Rano świat zastaję takim, jakim go zostawiłem wieczorem: widoczność - jakieś 30m. No tak. Koniec z górami. Nie będę przerabiał powtórki z rozrywki; trzeba obrać jakieś cele zastępcze. Zastanawiam się nad kaskadą Tamina w Piatra Mare, w końcu decyduję się na wąwozy na obrzeżach gór Bucegi, Piatra Craiului oraz Leaota [ljaota]. Zjeżdżam w dół i nagle w lusterku bocznym widzę... góry! Zatrzymuję się - za mną pokazały się Bucegi. Wprawdzie obramowane pierścieniem chmur, niemniej pokazały mi w tym momencie więcej, niż przez cały wczorajszy dzień.
Próbuję ocenić szanse, ale to czyste gdybanie. Ale jeśli zjadę, a pogoda się poprawi, to... będę sobie pluł w brodę! Zawracam - już zaplanowane wąwozy idą w odstawkę, a ja wjeżdżam ponownie na swoją przełęcz. Krótkie konsultacje z mapą oraz stojącym tam słupkiem, bogato wyposażonym w tabliczki ze znakami i decyzja - podjazd do schroniska Poiana Izvoarelor (Polana Źródeł). Tak, chciałaby dusza do raju! Po niecałych dwustu metrach odwrót - to nie jest droga na moje auto. Cóż, spróbuję dojechać do schroniska Diham.
To zadanie okazuje się znacznie prostsze i wkrótce pakuję plecak przy schronisku. Pani ze schroniska objaśnia mi panoramkę, bo wciąż widać góry! Pytam o pogodę na najbliższe godziny, ale - jak się okazuje - jest to dla wszystkich wielką tajemnicą. Pełen zapału, błotnistą drogą wyruszam na podbój.
Po półgodzinie krótki przystanek przy rozstajach Pichetul Roşu [pikietul roszu] - tutaj zamknę dzisiejszą pętelkę w drodze powrotnej - i zaczynam trawers wschodnich stoków gór do wylotu Valea Cerbului ([walia czerbuluj] Dolina Jeleni).

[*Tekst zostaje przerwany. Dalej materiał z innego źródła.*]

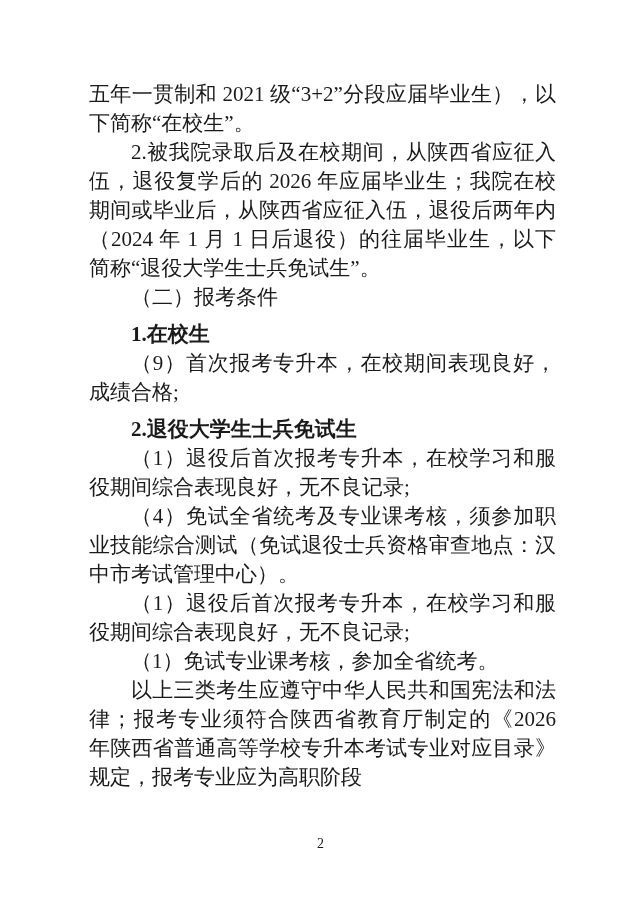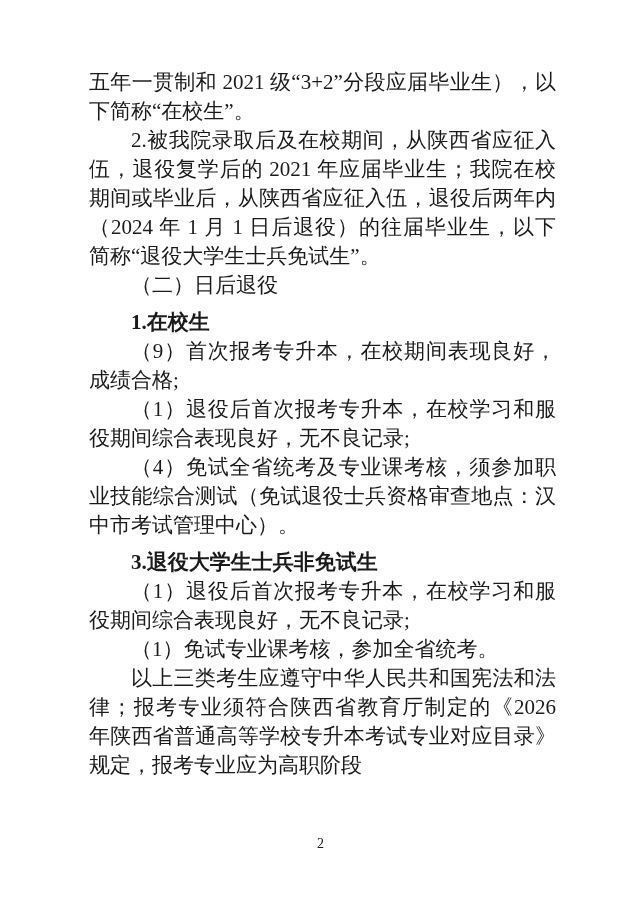--- a/index.html
+++ b/index.html
@@ -19,7 +19,7 @@
   .content {
     position: absolute;
     left: 89px;
-    top: 68px;
+    top: 80px;
     width: 467px;
     font-size: 21px;
     line-height: 29px;

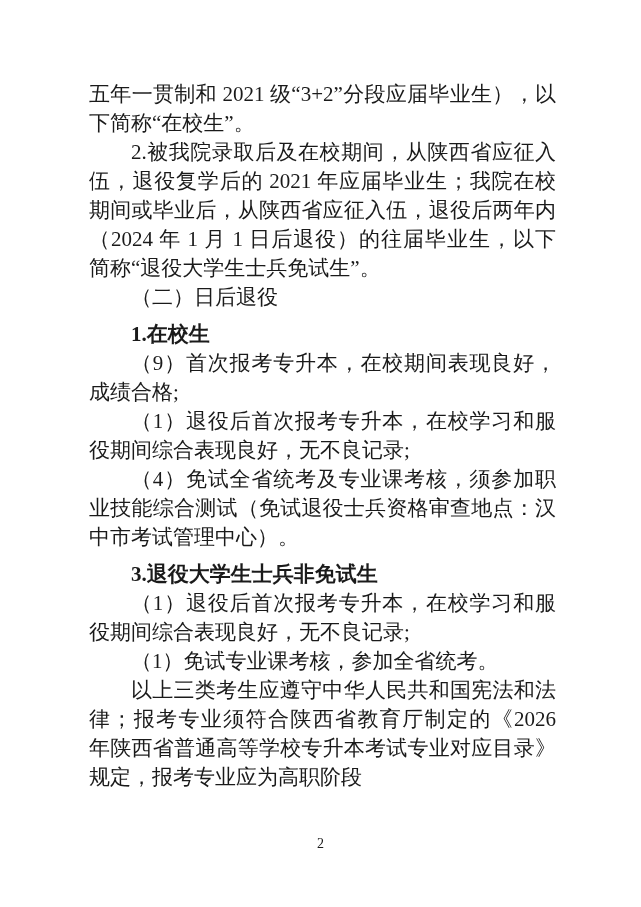--- a/index.html
+++ b/index.html
@@ -54,7 +54,7 @@
 <div class="page">
   <div class="content">
     <p class="no-indent">五年一贯制和 2021 级“3+2”分段应届毕业生），以下简称“在校生”。</p>
-    <p>2.被我院录取后及在校期间，从陕西省应征入伍，退役复学后的 2021 年应届毕业生；我院在校期间或毕业后，从陕西省应征入伍，退役后两年内（2024 年 1 月 1 日后退役）的往届毕业生，以下简称“退役大学生士兵免试生”。</p>
+    <p>2.被我院录取后及在校期间，从陕西省应征入伍，退役复学后的 2026 年应届毕业生；我院在校期间或毕业后，从陕西省应征入伍，退役后两年内（2024 年 1 月 1 日后退役）的往届毕业生，以下简称“退役大学生士兵免试生”。</p>
     <p>（二）日后退役</p>
     <p class="heading-bold">1.在校生</p>
     <p>（9）首次报考专升本，在校期间表现良好，成绩合格;</p>

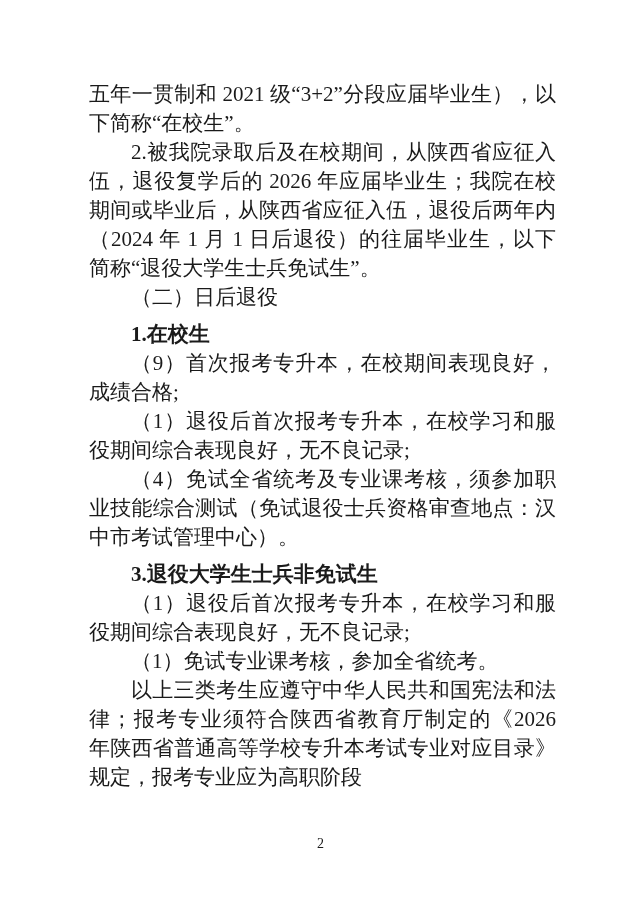--- a/index.html
+++ b/index.html
@@ -55,7 +55,7 @@
   <div class="content">
     <p class="no-indent">五年一贯制和 2021 级“3+2”分段应届毕业生），以下简称“在校生”。</p>
     <p>2.被我院录取后及在校期间，从陕西省应征入伍，退役复学后的 2026 年应届毕业生；我院在校期间或毕业后，从陕西省应征入伍，退役后两年内（2024 年 1 月 1 日后退役）的往届毕业生，以下简称“退役大学生士兵免试生”。</p>
-    <p>（二）日后退役</p>
+    <p>（二）报考条件</p>
     <p class="heading-bold">1.在校生</p>
     <p>（9）首次报考专升本，在校期间表现良好，成绩合格;</p>
     <p>（1）退役后首次报考专升本，在校学习和服役期间综合表现良好，无不良记录;</p>

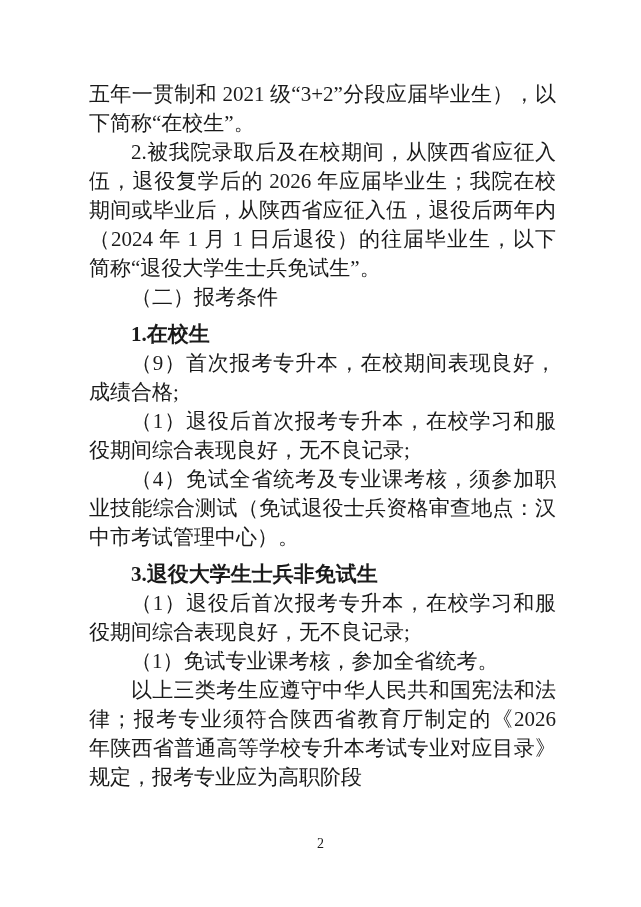--- a/index.html
+++ b/index.html
@@ -58,6 +58,7 @@
     <p>（二）报考条件</p>
     <p class="heading-bold">1.在校生</p>
     <p>（9）首次报考专升本，在校期间表现良好，成绩合格;</p>
+    <p class="heading-bold">2.退役大学生士兵免试生</p>
     <p>（1）退役后首次报考专升本，在校学习和服役期间综合表现良好，无不良记录;</p>
     <p>（4）免试全省统考及专业课考核，须参加职业技能综合测试（免试退役士兵资格审查地点：汉中市考试管理中心）。</p>
     <p class="heading-bold">3.退役大学生士兵非免试生</p>

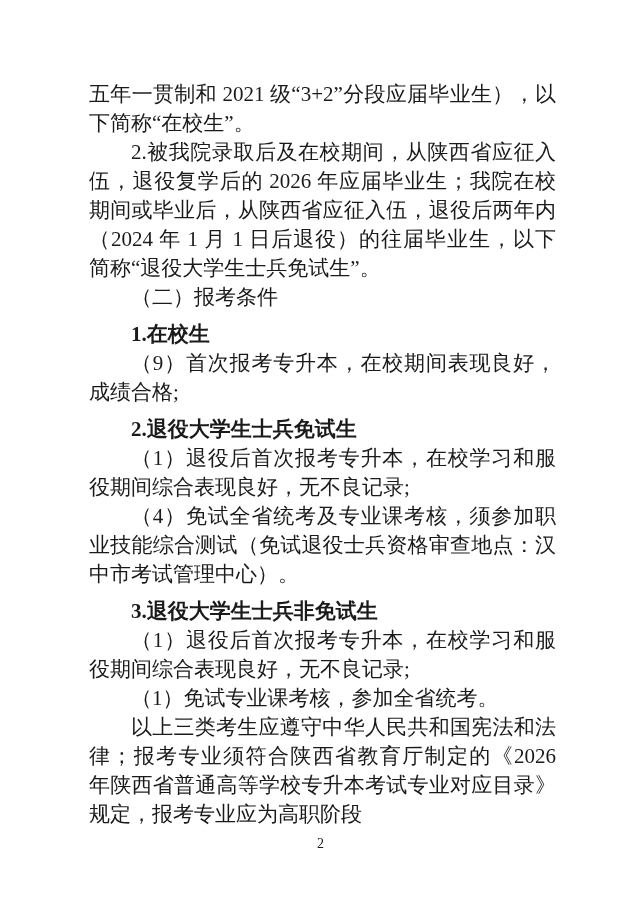--- a/index.html
+++ b/index.html
@@ -61,7 +61,6 @@
     <p class="heading-bold">2.退役大学生士兵免试生</p>
     <p>（1）退役后首次报考专升本，在校学习和服役期间综合表现良好，无不良记录;</p>
     <p>（4）免试全省统考及专业课考核，须参加职业技能综合测试（免试退役士兵资格审查地点：汉中市考试管理中心）。</p>
-    <p class="heading-bold">3.退役大学生士兵非免试生</p>
     <p>（1）退役后首次报考专升本，在校学习和服役期间综合表现良好，无不良记录;</p>
     <p>（1）免试专业课考核，参加全省统考。</p>
     <p>以上三类考生应遵守中华人民共和国宪法和法律；报考专业须符合陕西省教育厅制定的《2026 年陕西省普通高等学校专升本考试专业对应目录》规定，报考专业应为高职阶段</p>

Przez trzy kwadranse, to lekko się wznosząc, to znów nieco obniżając, idę ładnym, choć przymglonym lasem. Moje obawy, czy szlak znakowany żółtymi paskami w ogóle istnieje, skoro nie zauważyłem go na górze poprzedniego dnia, rozwiewa tabliczka wskazująca całkiem niezłą drogę w górę doliny. Przechodzę nią kawałek, po czym roztasowuję się na płaskim kamieniu - pora na śniadanie. Gdy je kończę, z dołu dochodzi do mnie łaciaty pies. Staje i merda ogonem, ale kiedy się pakuję, niczym nie częstując nieoczekiwanego gościa, szczekaniem okazuje swoje niezadowolenie, po czym obwąchuje skrupulatnie mój niedawny stół.

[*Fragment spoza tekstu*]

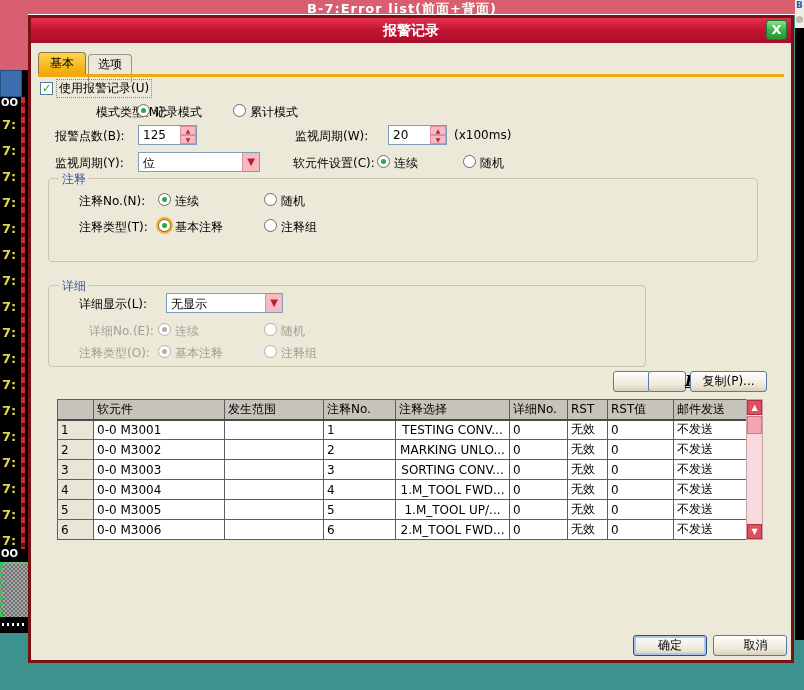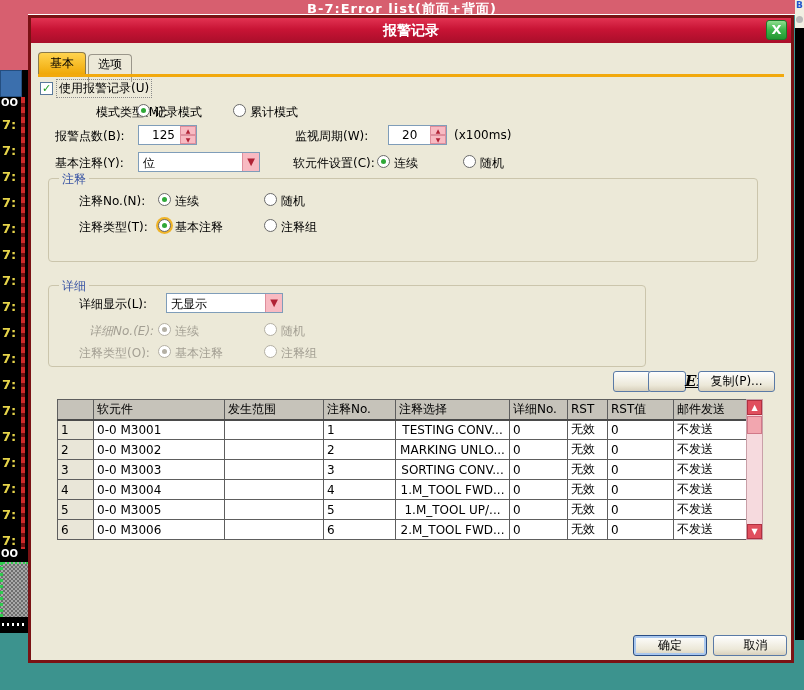--- a/index.html
+++ b/index.html
@@ -74,7 +74,7 @@
   .radio.off { border-color:#b4b0a4; }
   .radio.off.sel::after { background:#b4b0a4; }
   .spin { position:absolute; height:20px; background:#fff; border:1px solid #7f9db9; }
-  .spin .val { position:absolute; left:13px; top:2px; }
+  .spin .val { position:absolute; left:4px; top:2px; }
   .spin .btns { position:absolute; right:0; top:0; bottom:0; width:16px; }
   .spin .btns div { height:50%; background:#f8bac2; border:1px solid #de8e9c; color:#b02235;
                     font-size:6px; line-height:8px; text-align:center; cursor:pointer; }

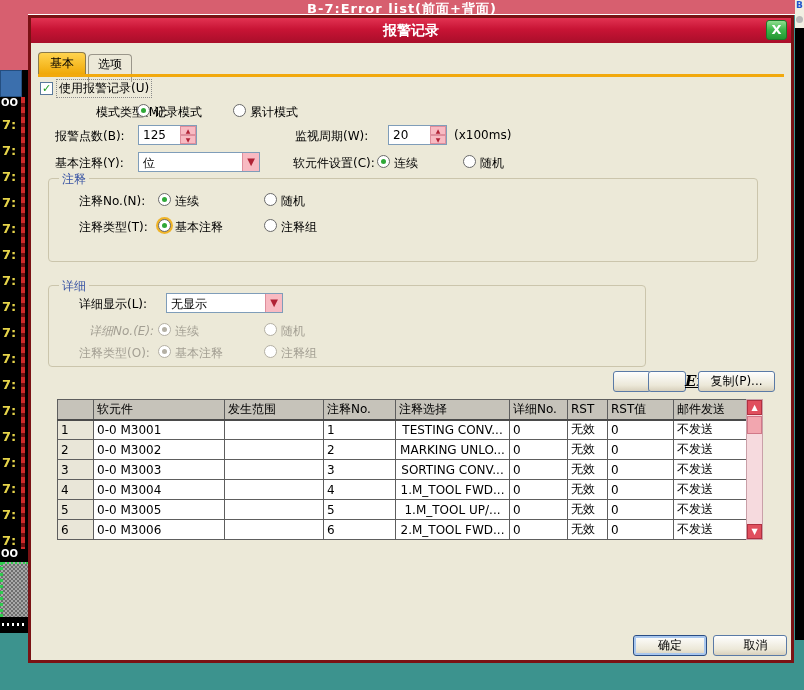--- a/index.html
+++ b/index.html
@@ -200,7 +200,7 @@
     </div>
     <div class="lbl" style="left:423px;top:85px;">(x100ms)</div>
 
-    <div class="lbl" style="left:24px;top:112px;">基本注释(Y):</div>
+    <div class="lbl" style="left:24px;top:112px;">监视周期(Y):</div>
     <div class="combo" style="left:107px;top:109px;width:122px;">
       <div class="val">位</div>
       <div class="drop">▼</div>

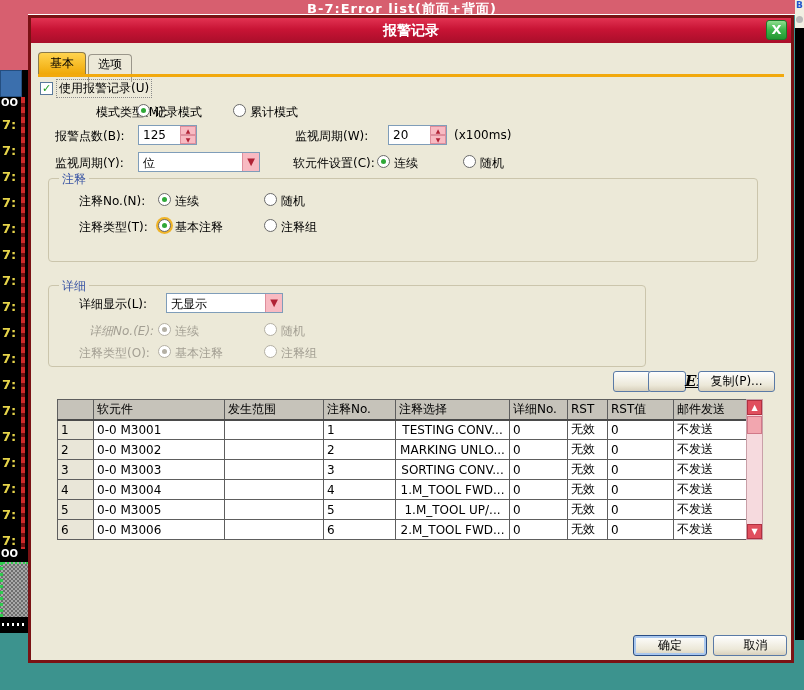--- a/index.html
+++ b/index.html
@@ -232,7 +232,7 @@
         <div class="val">无显示</div>
         <div class="drop">▼</div>
       </div>
-      <div class="lbl dis" style="left:40px;top:37px;font-style:italic;">详细No.(E):</div>
+      <div class="lbl dis" style="left:40px;top:37px;">详细No.(E):</div>
       <div class="radio off sel" style="left:109px;top:37px;"></div>
       <div class="lbl dis" style="left:126px;top:37px;">连续</div>
       <div class="radio off" style="left:215px;top:37px;"></div>

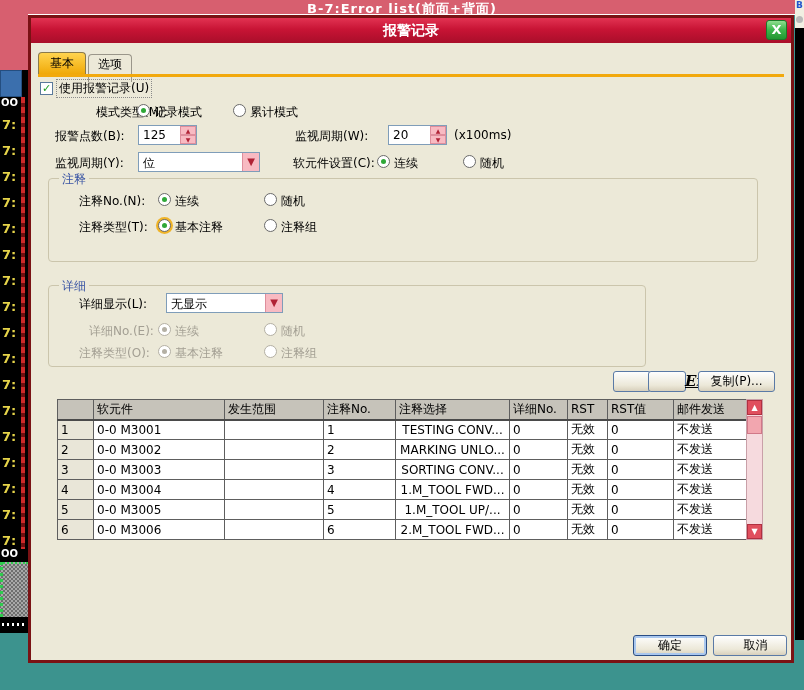--- a/index.html
+++ b/index.html
@@ -246,7 +246,7 @@
 
     <div class="xpbtn imx" style="left:582px;top:328px;width:32px;">Im</div>
     <div class="xpbtn imx" style="left:617px;top:328px;width:32px;">Ex</div>
-    <div class="xpbtn" style="left:659px;top:328px;width:77px;margin-left:8px;">复制(P)...</div>
+    <div class="xpbtn" style="left:659px;top:328px;width:77px;">复制(P)...</div>
 
     <div class="grid-wrap">
       <table class="grid">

Ja z kolei jestem nieco zdziwiony - oczekiwałem, że pies stanowi czyjeś towarzystwo, natomiast wszystko wskazuje na to, że wędruje w pojedynkę, podobnie jak i ja. W pojedynkę? Nooo, teraz już nie - od tej chwili już idziemy razem. Najpierw podąża za mną, potem mnie wyprzedza i idzie kilka, czasem kilkanaście metrów w przedzie. Widzę, że kuleje - w marszu stale unosi ponad ziemią lewą, tylną nogę. Cóż, rzeczywiście, warunki nie są rewelacyjne - w taką pogodę, to tylko pies z kulawą nogą. I ja.